-- The records follows --

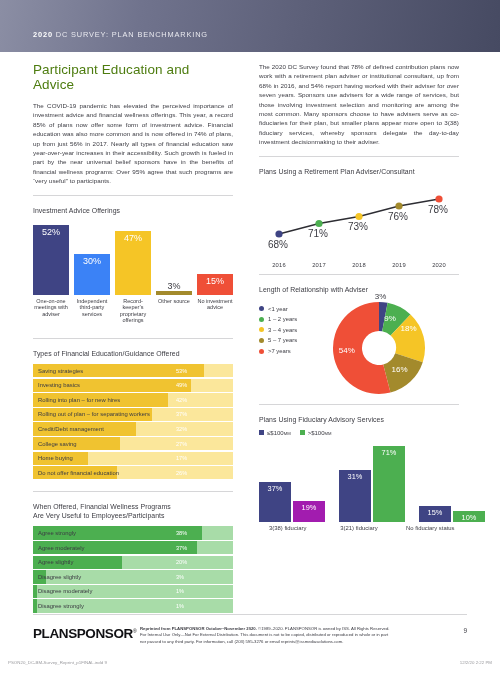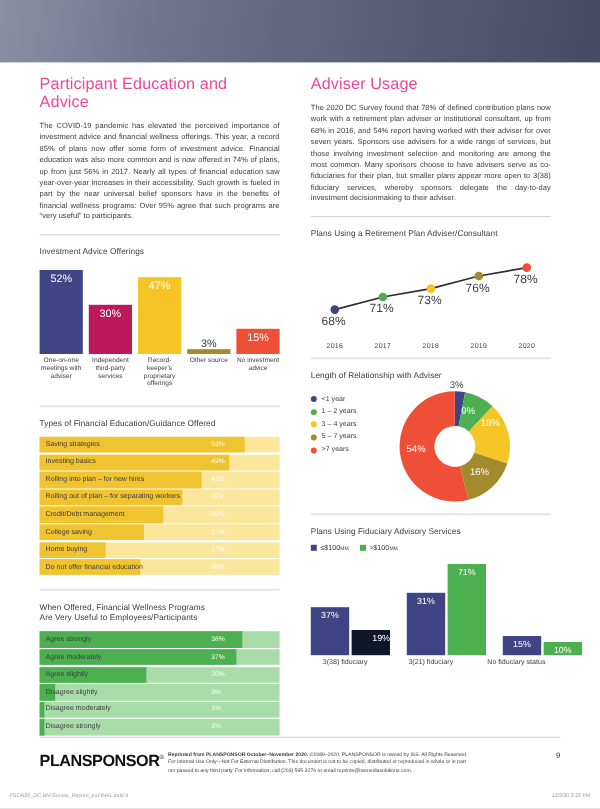"2020 DC SURVEY: PLAN BENCHMARKING" div.header-title { html: none -> <div> <b>2020</b> <span>DC SURVEY: PLAN BENCHMARKING</span> </div> }
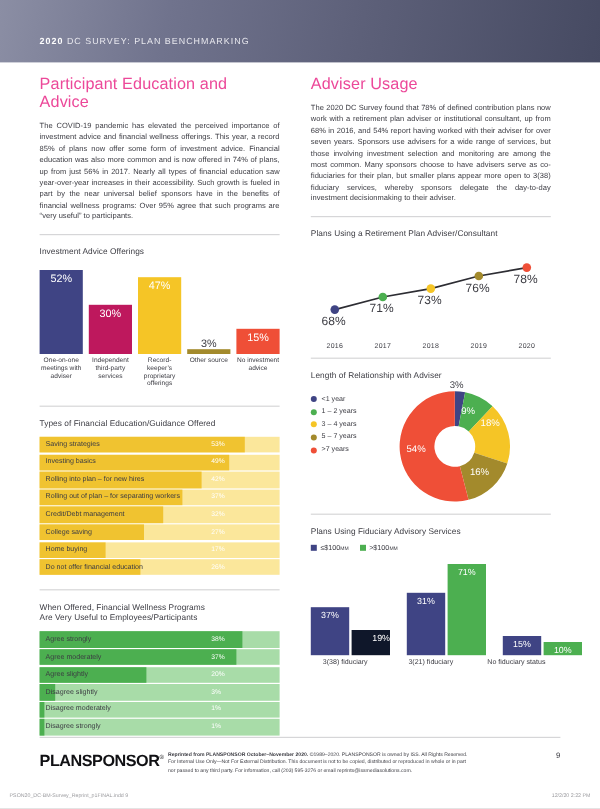"Participant Education and Advice" .sect-title { color: #ec4899 -> #4d7c0f }
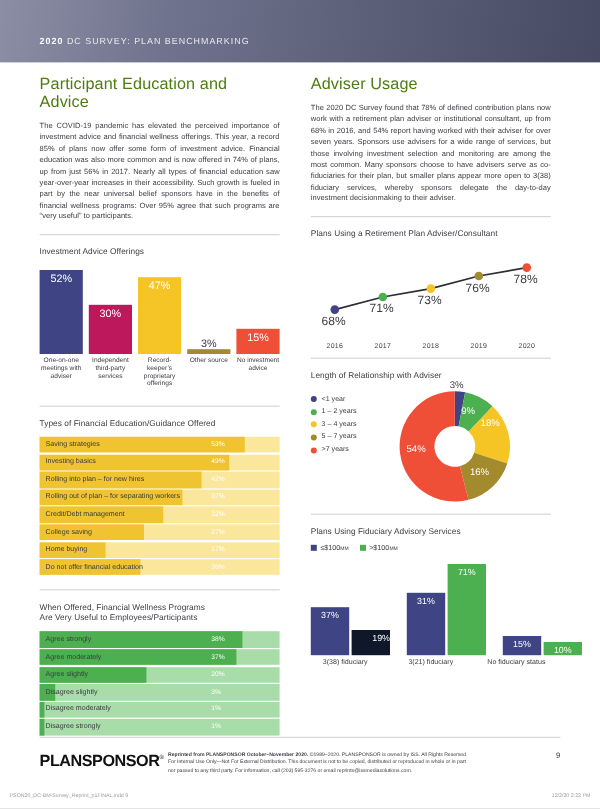"Adviser Usage" h2.sect-title { html: <h2>Adviser Usage</h2> -> none }
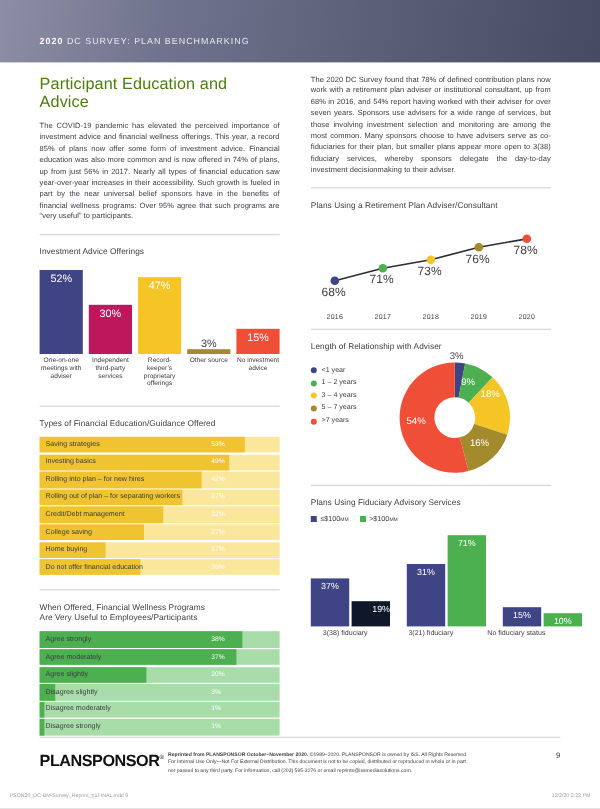"30%" div.vbar { background: #be185d -> #3b82f6 }
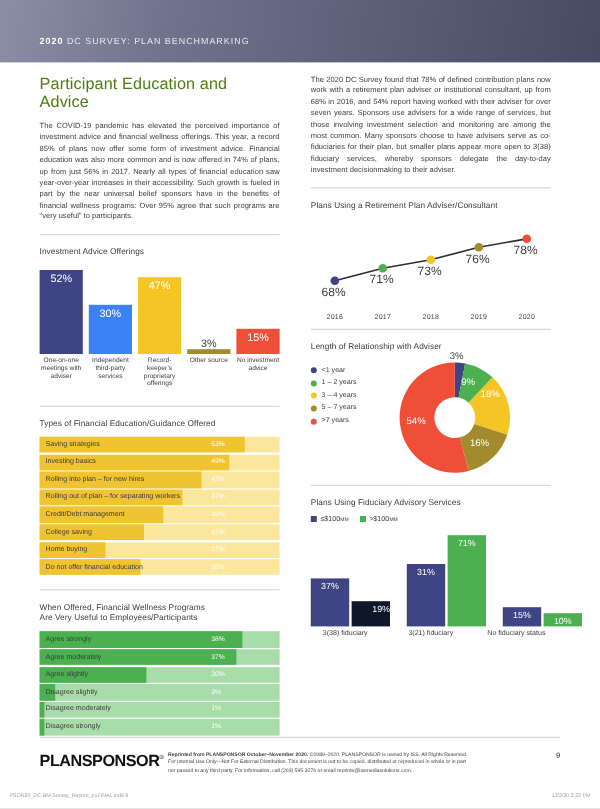"19%" div.gbar { background: #0f172a -> #a21caf; justify-content: flex-end -> none }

-- The records concluded --

Task brief: From the line that contains "color: #ec4899 ->" to the end of the listing, give every line again exactly as written. Leave the pictures out.

Response to this exercise:
"Participant Education and Advice" .sect-title { color: #ec4899 -> #4d7c0f }
"Adviser Usage" h2.sect-title { html: <h2>Adviser Usage</h2> -> none }
"30%" div.vbar { background: #be185d -> #3b82f6 }
"19%" div.gbar { background: #0f172a -> #a21caf; justify-content: flex-end -> none }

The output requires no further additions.